**WORK TASK**
Lines from the listing that hold the string "消化内科医师A" are what you should return.

=== Section Start ===

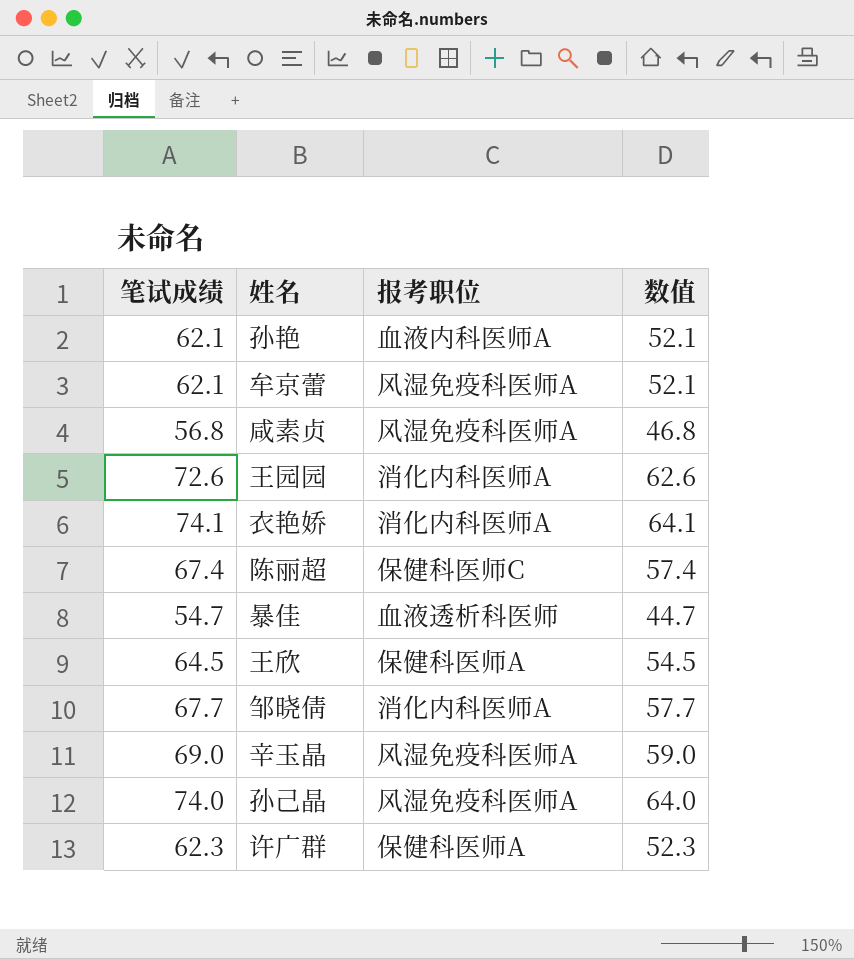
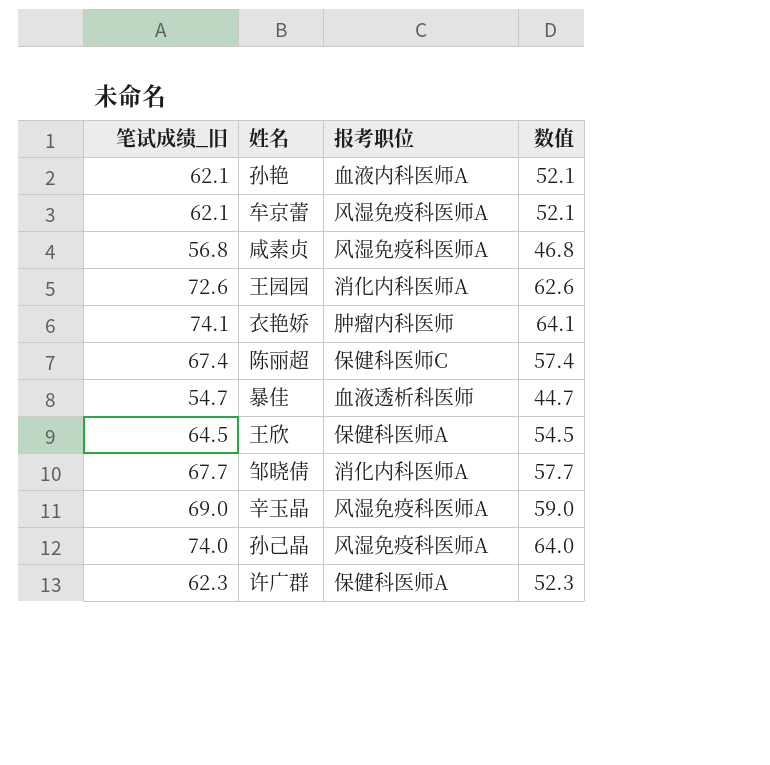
column name: 笔试成绩 -> 笔试成绩_旧
衣艳娇 | 报考职位: 消化内科医师A -> 肿瘤内科医师

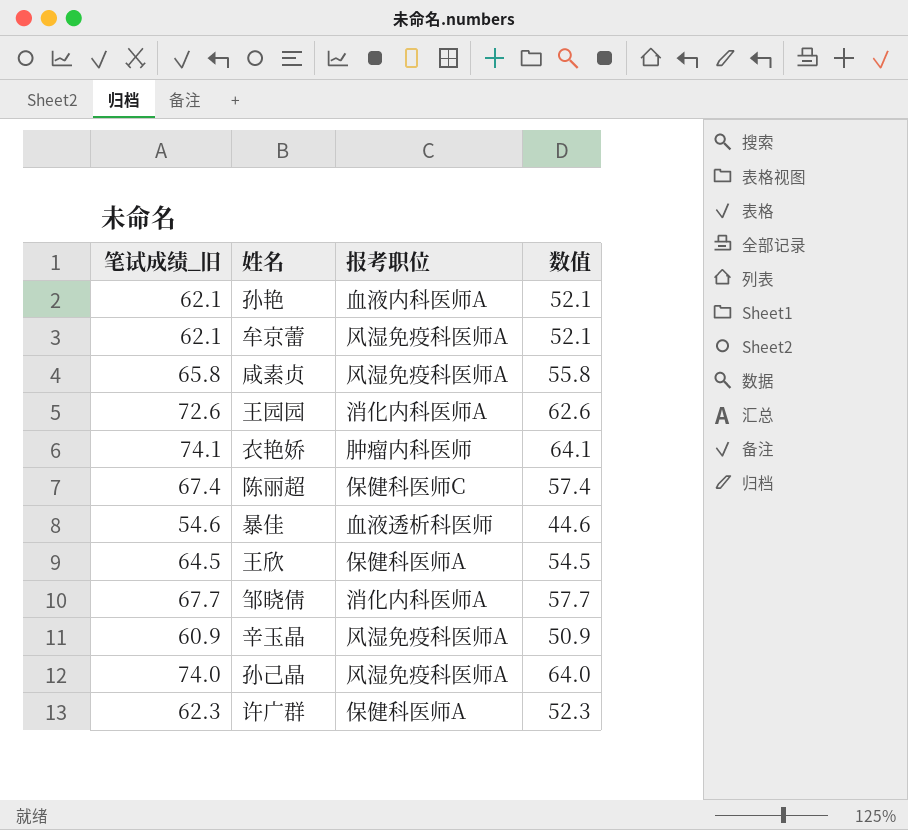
咸素贞 | 笔试成绩_旧: 56.8 -> 65.8
咸素贞 | 数值: 46.8 -> 55.8
暴佳 | 笔试成绩_旧: 54.7 -> 54.6
暴佳 | 数值: 44.7 -> 44.6
辛玉晶 | 笔试成绩_旧: 69.0 -> 60.9
辛玉晶 | 数值: 59.0 -> 50.9

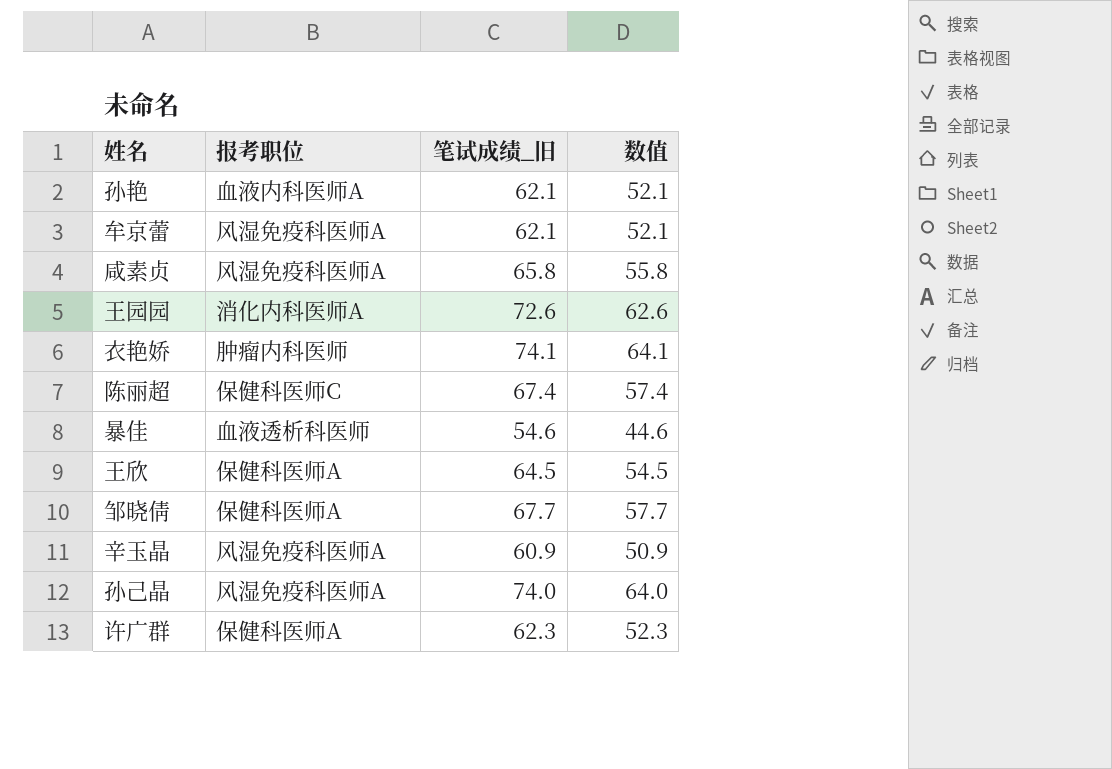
column 笔试成绩_旧 | position: 1 -> 3
邹晓倩 | 报考职位: 消化内科医师A -> 保健科医师A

=== Section End ===

**OUTPUT FOR THIS EXERCISE**
衣艳娇 | 报考职位: 消化内科医师A -> 肿瘤内科医师
邹晓倩 | 报考职位: 消化内科医师A -> 保健科医师A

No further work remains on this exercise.